* **TASK DIRECTIONS**
Please give back, exactly as written, the lines from the line with "none -> [12,860,402,897]" to the line with "[329,250,567,282] Price as" in the listing below, leaving out all pictures.

* **EXERCISE INPUT**
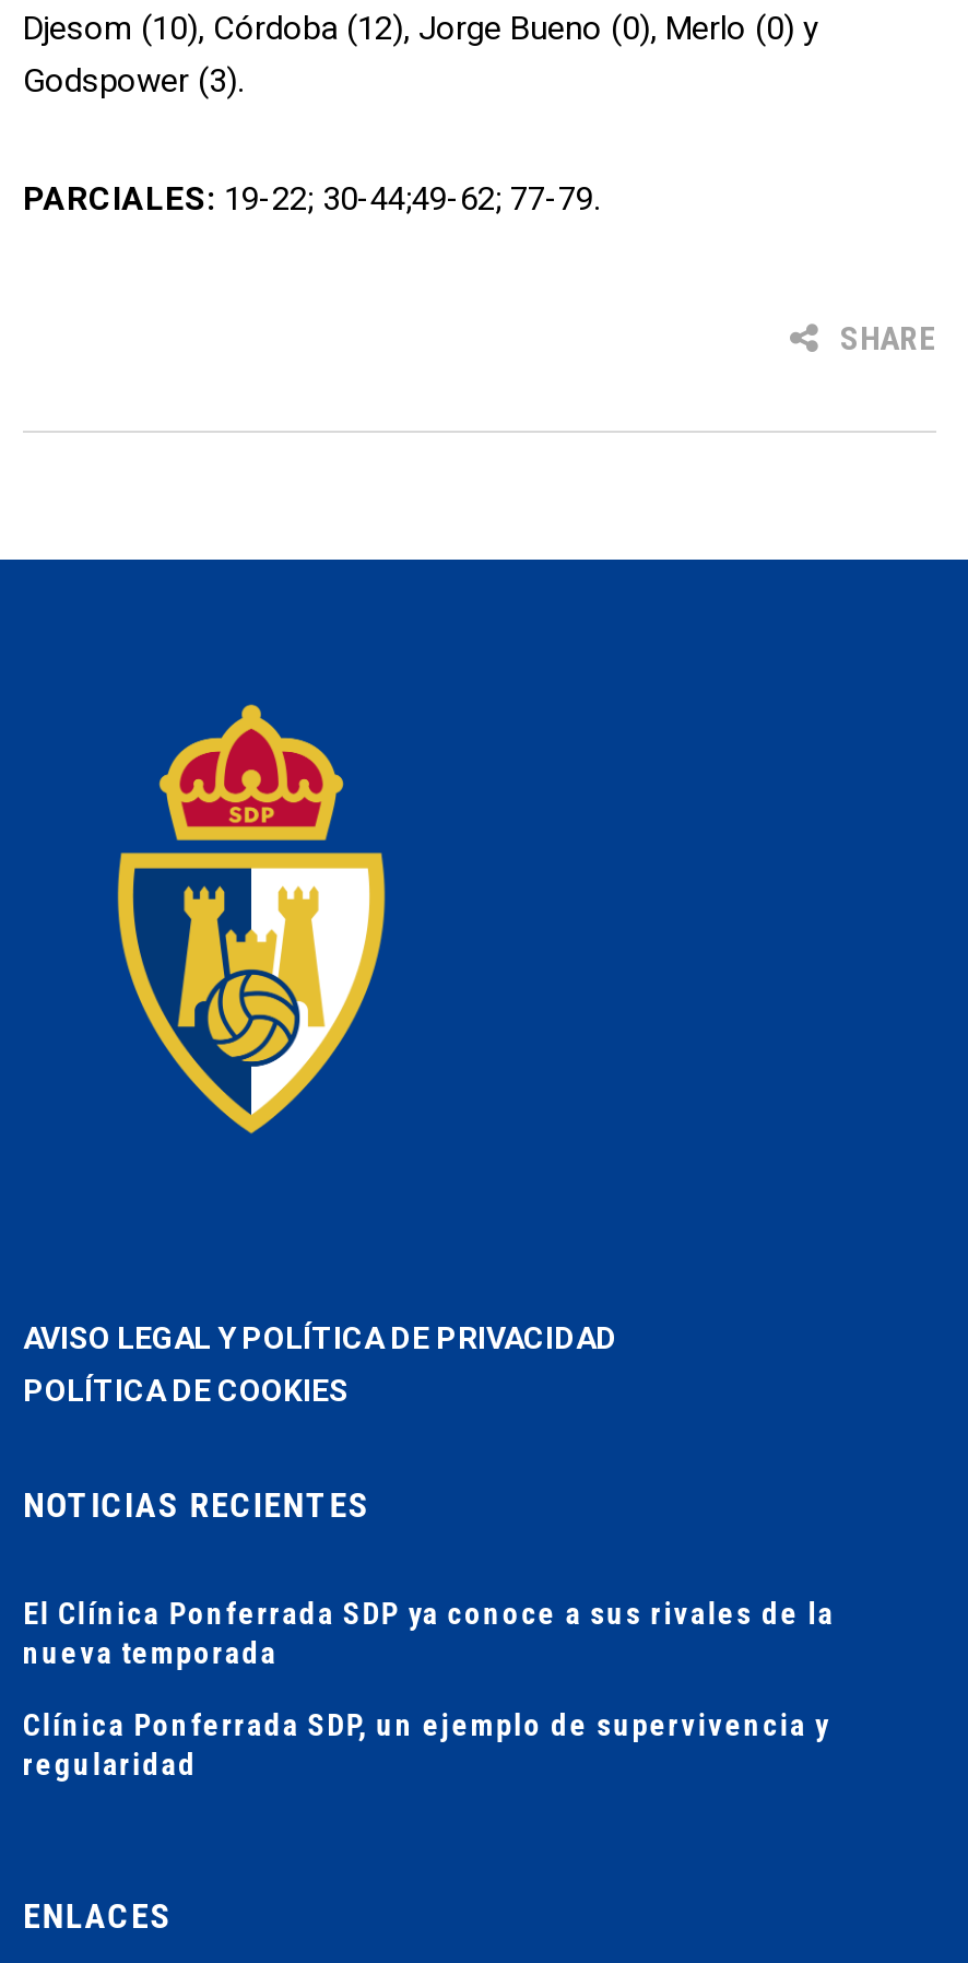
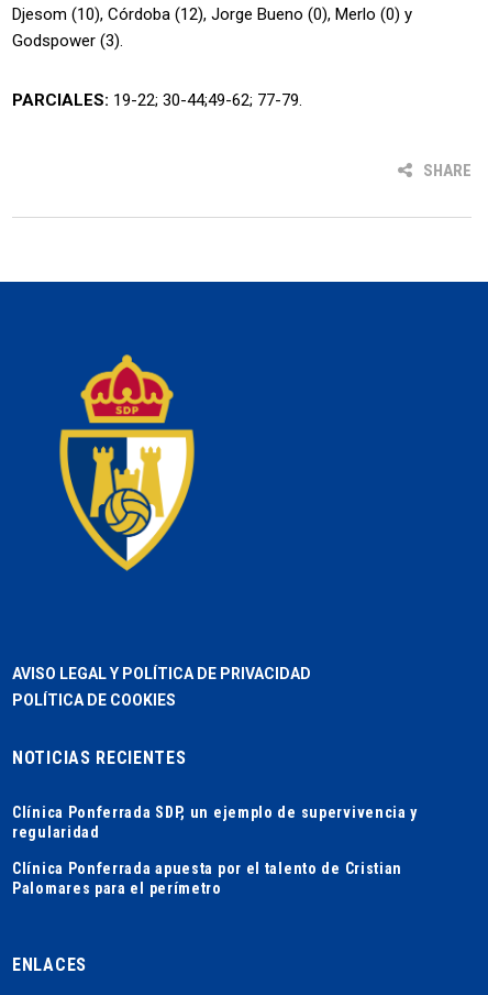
[23,1596,835,1670] El Clínica Ponferrada SDP ya conoce a sus rivales de la | nueva temporada -> none
moved [23,1707,829,1782] -> [12,803,418,841]: Clínica Ponferrada SDP, un ejemplo de supervivencia y | regularidad
none -> [12,860,402,897] Clínica Ponferrada apuesta por el talento de Cristian | Palomares para el perímetro

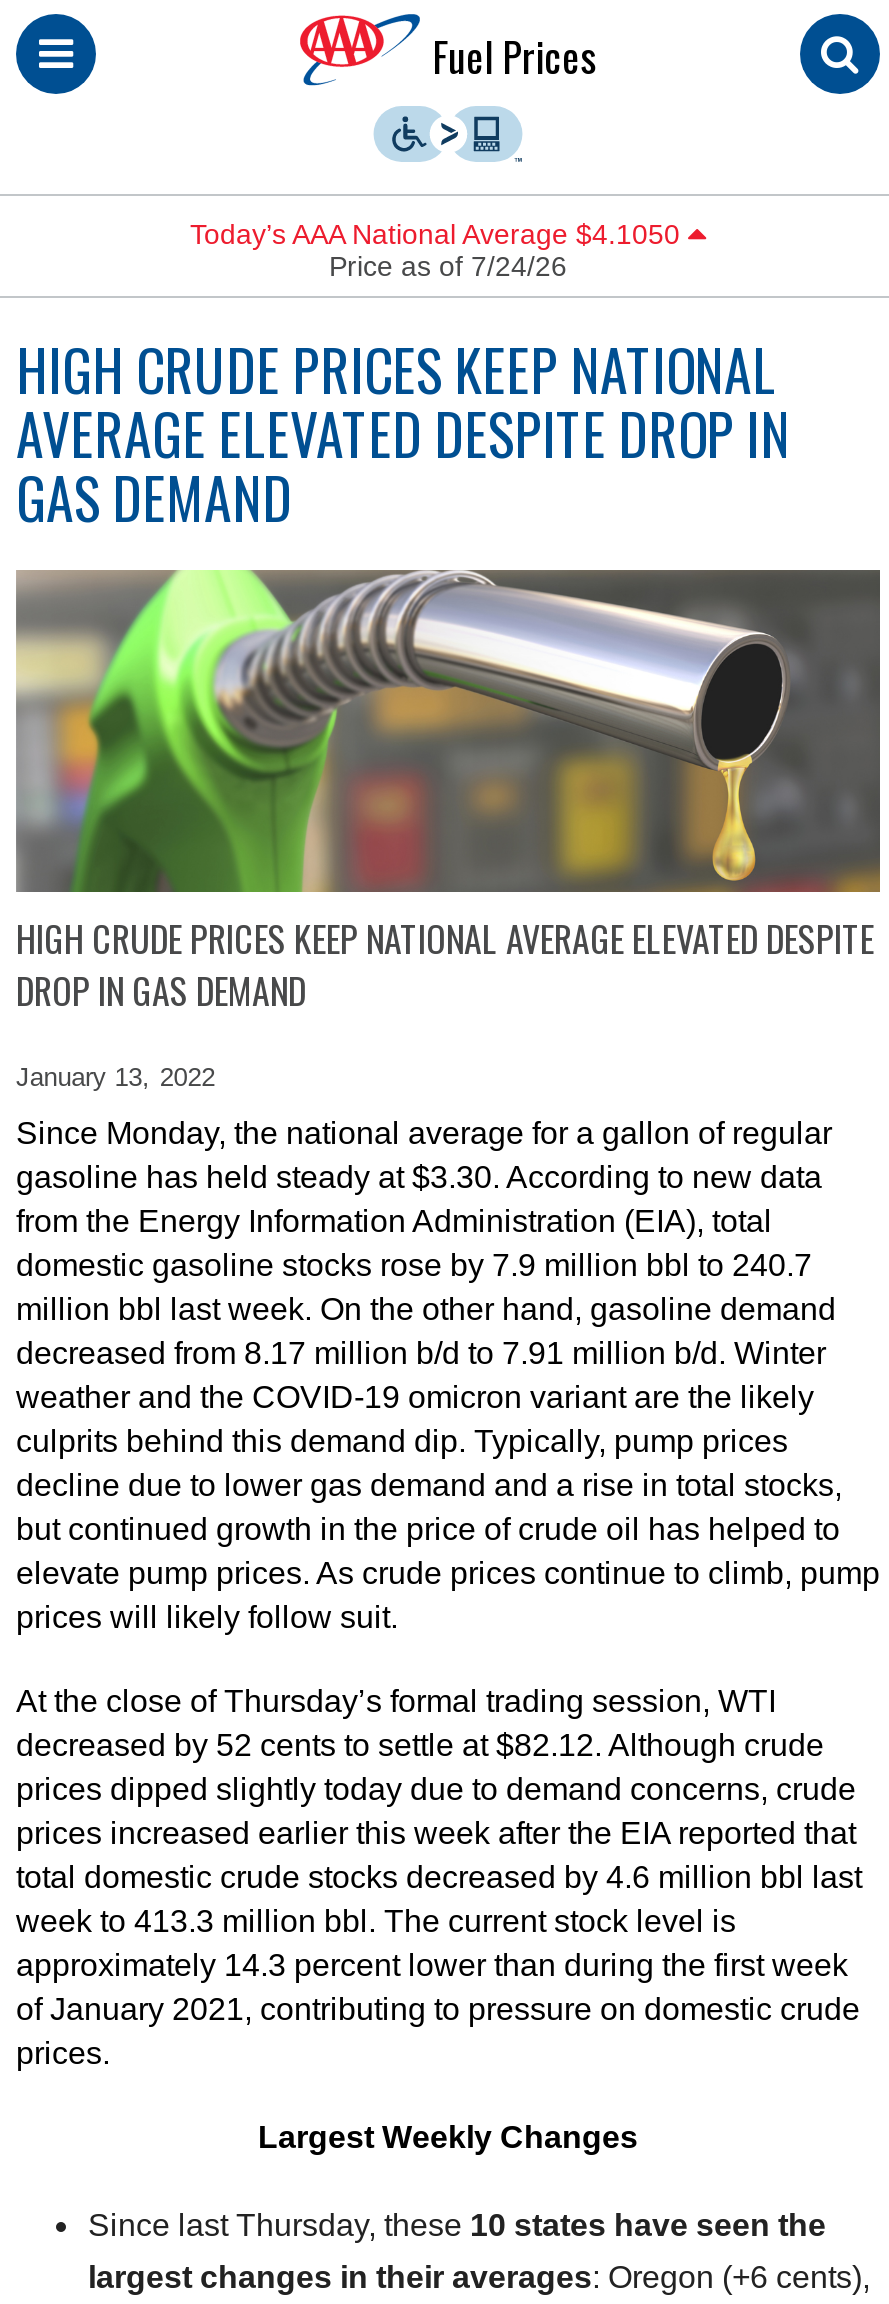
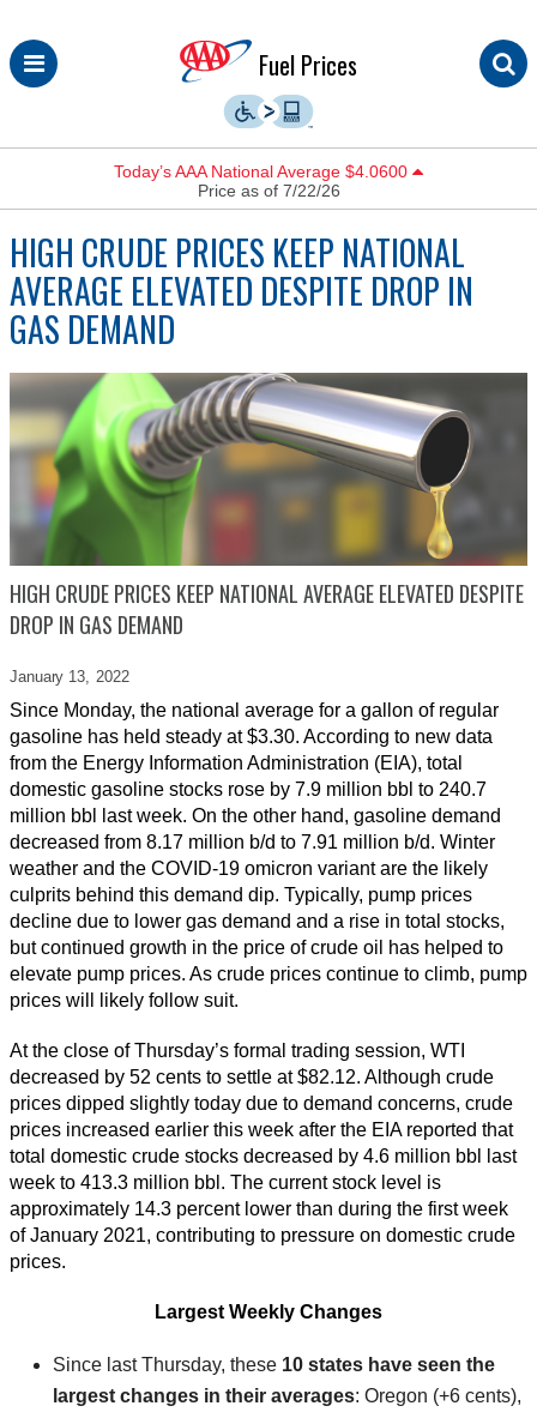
[190,218,688,250] Today’s AAA National Average $4.1050 -> [114,162,412,181] Today’s AAA National Average $4.0600
[329,250,567,282] Price as of 7/24/26 -> [197,181,340,200] Price as of 7/22/26

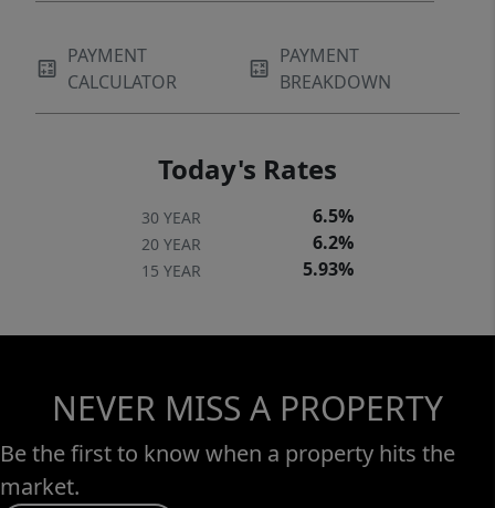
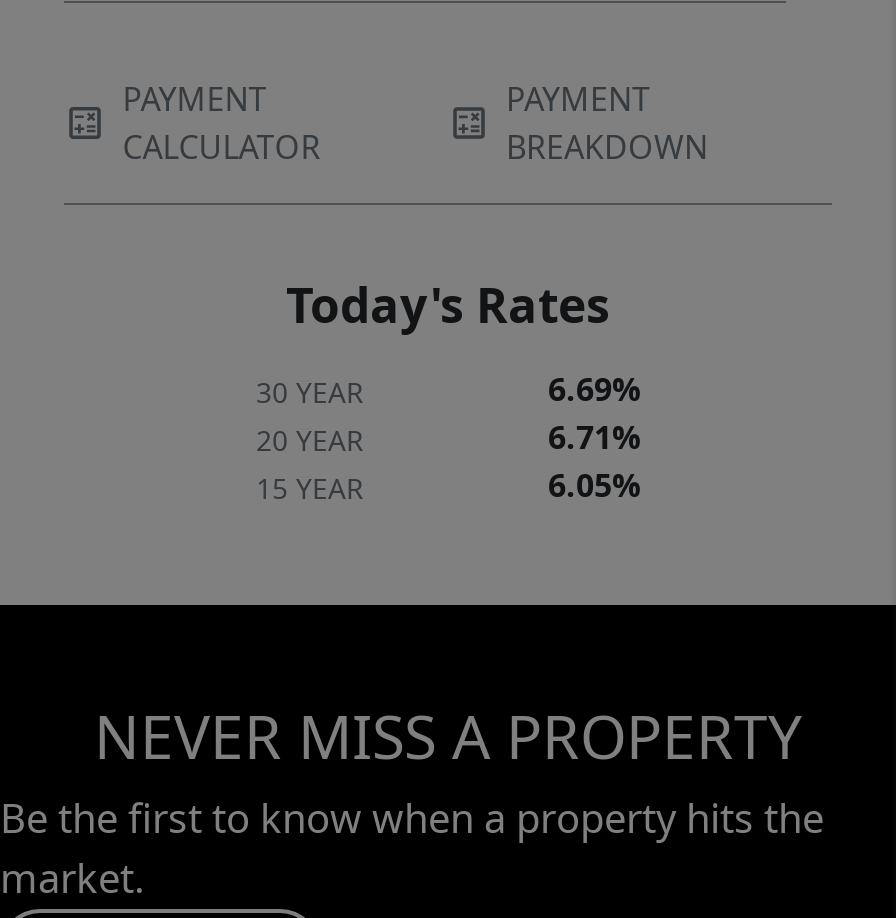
[313,203,354,228] 6.5% -> [548,367,640,411] 6.69%
[313,230,354,254] 6.2% -> [548,415,640,459] 6.71%
[303,256,354,281] 5.93% -> [548,463,640,507] 6.05%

* **SOLUTION TO THIS PROBLEM**
none -> [12,860,402,897] Clínica Ponferrada apuesta por el talento de Cristian | Palomares para el perímetro

[190,218,688,250] Today’s AAA National Average $4.1050 -> [114,162,412,181] Today’s AAA National Average $4.0600
[329,250,567,282] Price as of 7/24/26 -> [197,181,340,200] Price as of 7/22/26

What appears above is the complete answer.